Da zu einem Ökosystem auch die Transaktionsbeziehungen dazugehören - selbst wenn die Zahlung zwischen Unternehmen und insbesondere bei investiven Gütern in anderer Form erfolgt als bei "consumer packaged goods" - , scheint Gaia-X in diesen Bereichen geradezu zwingend auf die Integration bestehender dominierender Anbieter zu setzen. Damit fehlt Gaia-X die ganzheitliche Vision. Zum Vergleich hier das "wheel of growth" des „Alibaba Operating Systems“, das den vollständigen Wertschöpfungszyklus erfasst:



COSMOplat wiederum spricht von einem „neuen industriellen Ökosystem“ und bindet den Kunden zentral ein: 

„Through community interaction, Haier COSMOPlat enables the user to participate in the whole process of design, production and sales, so the relevant parties know the identity of their users even before the production. To this end, Haier has developed a very important standard of ‘Non-stocking Rate’, that is, after the product goes offline, it can be sent directly to the user without entering the warehouse. Now Haier can achieve a product non-stocking rate of 69%. User customization accounts for more than 16% and customer customization accounts for 52%.” 

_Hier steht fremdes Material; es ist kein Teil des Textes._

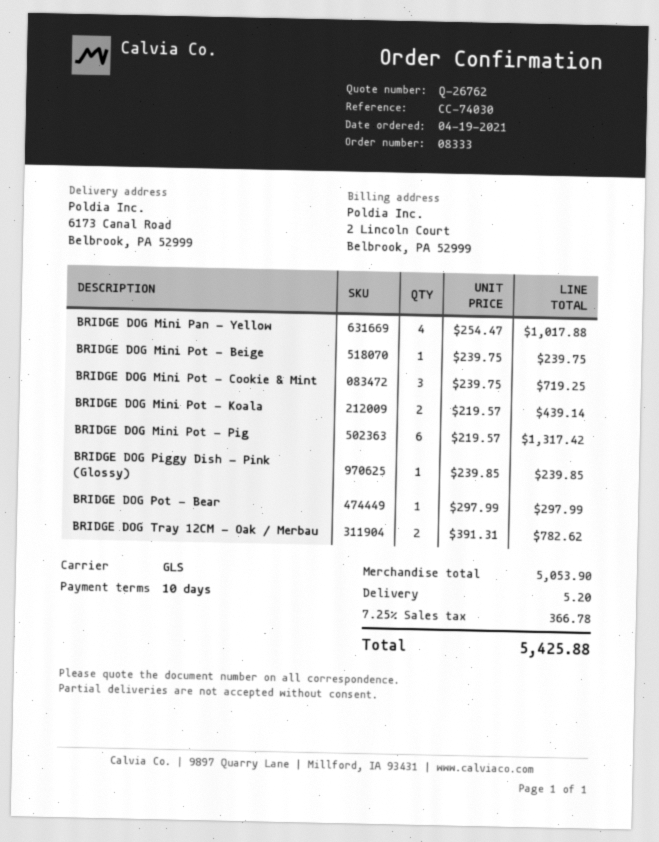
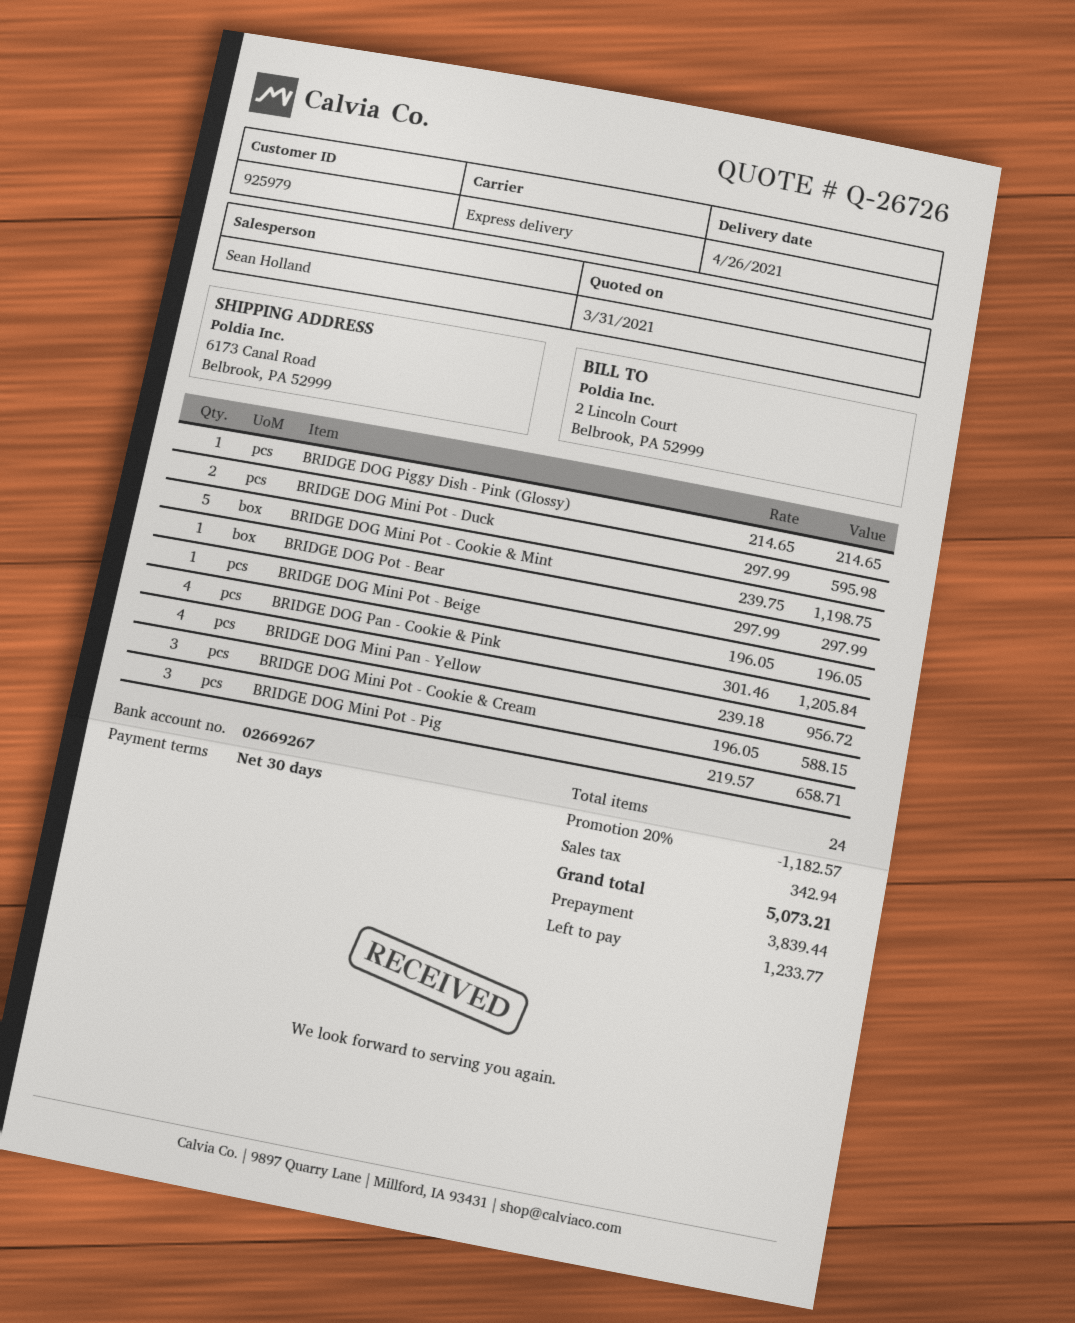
quote number: Q-26762 -> Q-26726
payment terms: 10 days -> 30 days
shipping method: GLS -> express
BRIDGE DOG Mini Pan - Yellow: 4 x 254.47 = 1017.88 -> 4 x 239.18 = 956.72
BRIDGE DOG Mini Pot - Beige: 1 x 239.75 = 239.75 -> 1 x 196.05 = 196.05
BRIDGE DOG Mini Pot - Cookie & Mint: 3 x 239.75 = 719.25 -> 5 x 239.75 = 1198.75
BRIDGE DOG Mini Pot - Koala: 2 x 219.57 = 439.14 -> none
BRIDGE DOG Mini Pot - Pig: 6 x 219.57 = 1317.42 -> 3 x 219.57 = 658.71
BRIDGE DOG Piggy Dish - Pink (Glossy): 1 x 239.85 = 239.85 -> 1 x 214.65 = 214.65
BRIDGE DOG Tray 12CM - Oak / Merbau: 2 x 391.31 = 782.62 -> none
BRIDGE DOG Mini Pot - Duck: none -> 2 x 297.99 = 595.98
BRIDGE DOG Pan - Cookie & Pink: none -> 4 x 301.46 = 1205.84
BRIDGE DOG Mini Pot - Cookie & Cream: none -> 3 x 196.05 = 588.15
discount: none -> 20% = 1182.57
shipping: 5.20 -> none
tax: 366.78 -> 342.94
total: 5425.88 -> 5073.21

Im Feld der Mass-Customization – wo sich E-Commerce und industrielle Fertigung begegnen – ist Haier inzwischen einer der maßgeblichen Anbieter, nicht zuletzt durch die führende Rolle bei der Standardisierung der zugehörigen Prozesse und Daten unter dem Dach des Institute of Electrical and Electronics Engineers (IEEE) und der International Organization for Standardization (ISO). Der weiterführende Anspruch ist klar:

„This is also the first international standard regarding manufacturing model led by Chinese enterprises, which indicates that the Chinese program has shifted from following to leading and taken the lead in the world.”

Mondmission, aber richtig!

Gaia-X reiht sich in eine lange Tradition ein: Deutschlands Wirtschaftspolitik ist Industriepolitik, keine Handelspolitik. Allem Reden vom Aufbrechen der Silos zum Trotz, wird die Wertschöpfungskette nicht neu und radikal vom Nutzer her gedacht. Ob mit dieser Hypothek ein konkurrenzfähiges Modell für einen „dritten Weg“ in der Plattformökonomie entsteht, ist mehr als offen.

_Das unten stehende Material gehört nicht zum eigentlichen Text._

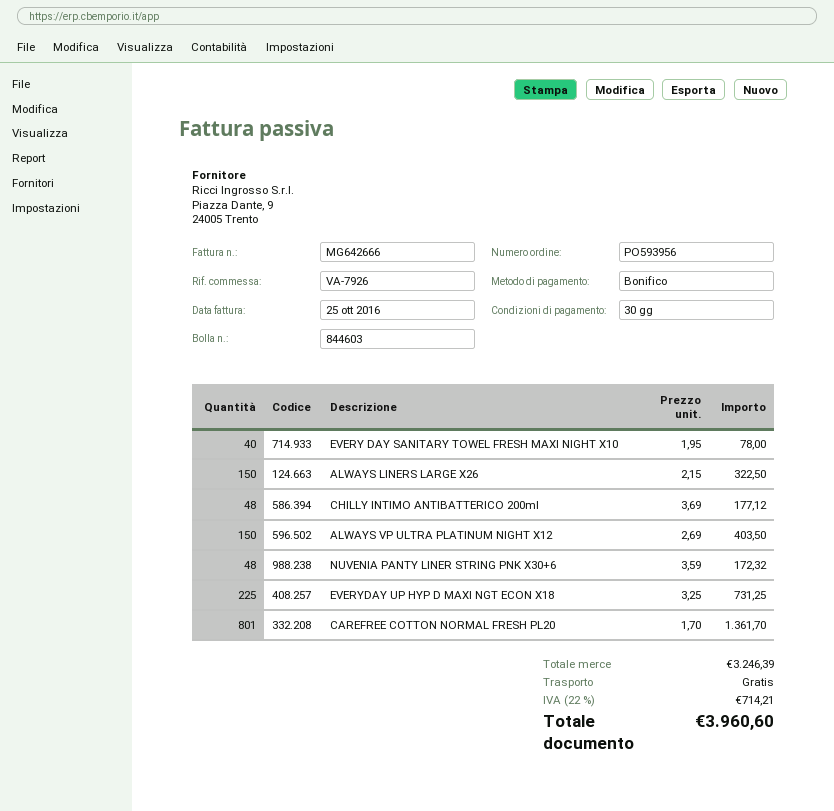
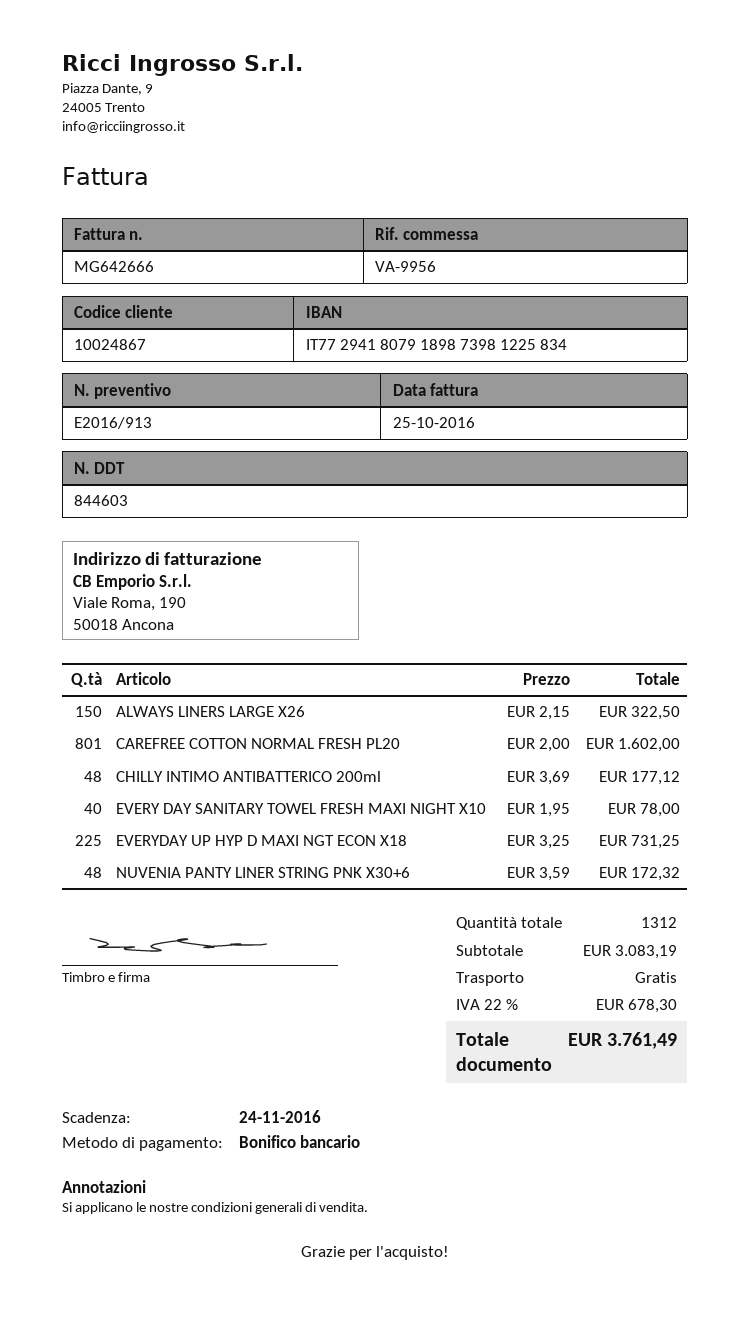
reference: VA-7926 -> VA-9956
ALWAYS VP ULTRA PLATINUM NIGHT X12: 150 x 2.69 = 403.50 -> none
CAREFREE COTTON NORMAL FRESH PL20: 801 x 1.70 = 1361.70 -> 801 x 2.00 = 1602.00
subtotal: 3246.39 -> 3083.19
tax: 22% = 714.21 -> 22% = 678.30
total: 3960.60 -> 3761.49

Wenn die deutsche Politik es mit der Digitalisierung ernst meint, dann sollte sie Gaia-X so ausstatten, dass die Plattform zur Drehscheibe für alle die Bereiche werden kann - auch für alle die, die angesichts der Corona-Pandemie ihre Rückständigkeit zu spüren bekommen haben: Schulen, Behörden, Kommunen, und eben auch Handelsstrukturen.

Mehr noch: Gaia-X muss mit einer Vision für nachhaltige Wertschöpfungsketten unterlegt werden, die sich mit dem Anspruch der asiatischen und amerikanischen Hyperscaler messen kann. Wer niedriger zielt, verfehlt das hochgesteckte Ziel.